The central observations focus on the ongoing acceptance of “Working from Home (WFH)” or in German “Home-office” and the modal shift in the recovery of the trip volumes and in the miles driven. Equally important is the comparatively much lower social selectivity of the impacts in Switzerland.

The share of active, i.e. mobile, days shows the anticipation of the lockdown and then the recovery and stabilization to about 80% in August. This is substantially below the 90+% share, which one can expect (Madre et al., 2007). This lower share must be a mixture of WFH, persons furloughed or newly unemployed. We don’t yet know how firms will handle WFH in the coming weeks after the end of the current lockdown. There have been prominent announcements of firms not calling staff back to the office, e.g. Facebook, twitter, PSA, but equally prominent ones calling their employees back, e.g, Stadler. If mobilized, this suppressed demand would meet a road system where the average speeds are again at pre-pandemic levels – conditions which could lead to increased congestion. The speed levels are explained by the low public transport shares and an unchanged distance for those who drive.

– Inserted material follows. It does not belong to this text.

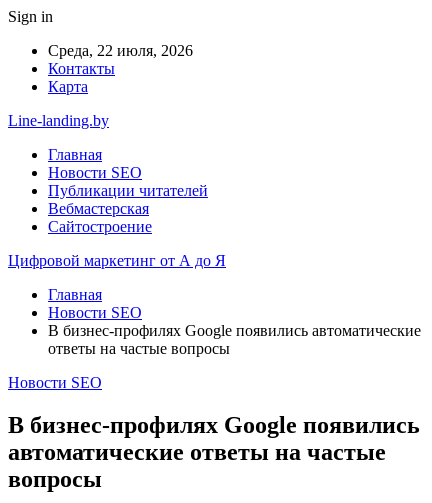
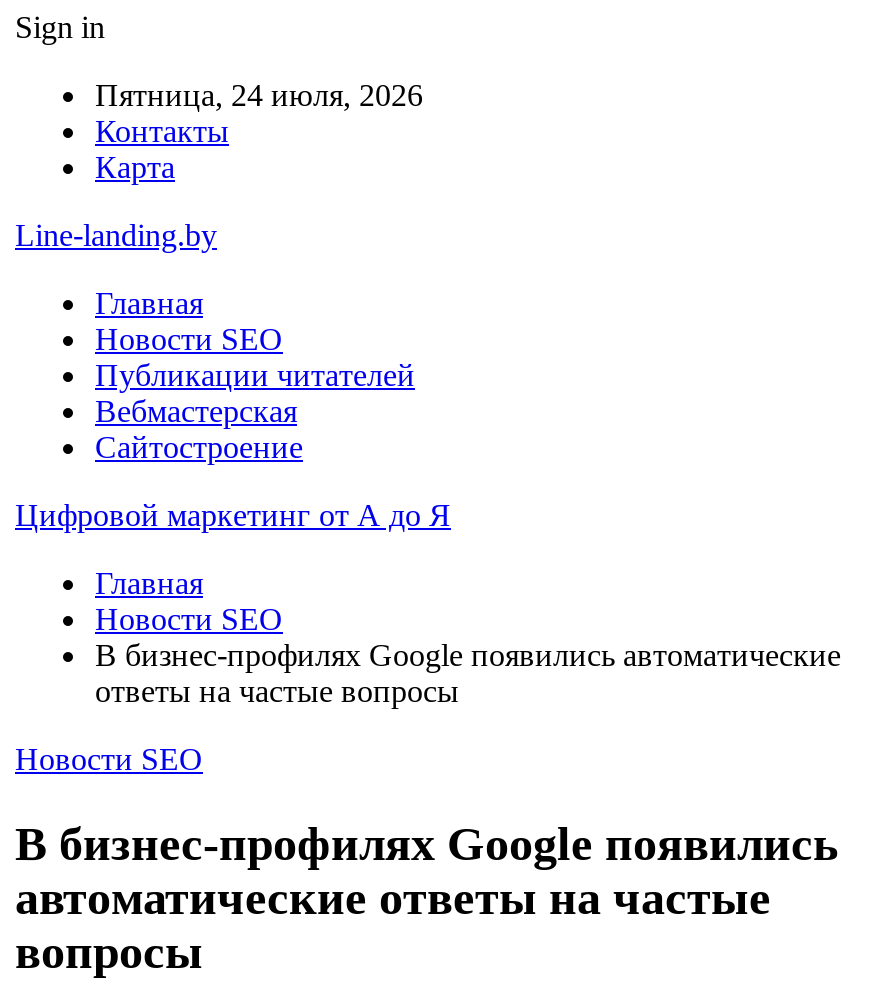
- Среда, 22 июля, 2026
+ Пятница, 24 июля, 2026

The population has shifted away from space-efficient large vehicles, as buses, trams and trains remain unpopular. Usage is down between 40% to 60% of the 2019 ridership after a near complete avoidance in the first weeks after the lockdown. On average, car travel has fully recovered. Equally, walking has fully recovered. It is worth noting that walking levels never dropped in the same way as for other modes. The surprise was, and still is the increased bicycle usage backed up by a boom in cycle acquisition during the good-weather months. While the increase seemed initially to be mostly a fitness, leisure boom, the recent imputation of the trip purposes has shown that the cycle gained for all purposes with leisure and shopping the most prominent ones. Commuting to work by bike also increased, but not as strongly (about 40% versus 60-80% for the other purposes). The new freedom in time allocation is visible in the cycling for leisure during the day. Regression-based analyses (soon to be part of this report) indicate that the modal shifts are not driven by weather. The results are qualitatively similar when controlling for temperature and precipitation.

Finally, the experience of the COVID-19 period confirms the results of earlier telecommuting experiments (Pendyala et al., 1991). They had shown that the total mileage is not reduced, as the persons used the liberated time for other travel. Here, the Kurzarbeiter (furloughed) track the trends and actually travel a bit more than the other workers. Those working from home do travel less than those who have to go to their workplaces, but the difference is not nearly as large as one would expect.

The inclusion of the new LINK recruited participants did not change the trends seen before. This highlights the overall quality of the study and of its sample.

References:

Madre, J.-L., K.W. Axhausen and W. Brög (2007) Immobility in travel diary surveys, Transportation, 34 (1) 107-128.

Pendyala, R.M., Goulias, K.G. and R. Kitamura (1991) Impact of telecommuting on spatial and temporal patterns of household travel, Transportation, 18 (4) 383-409.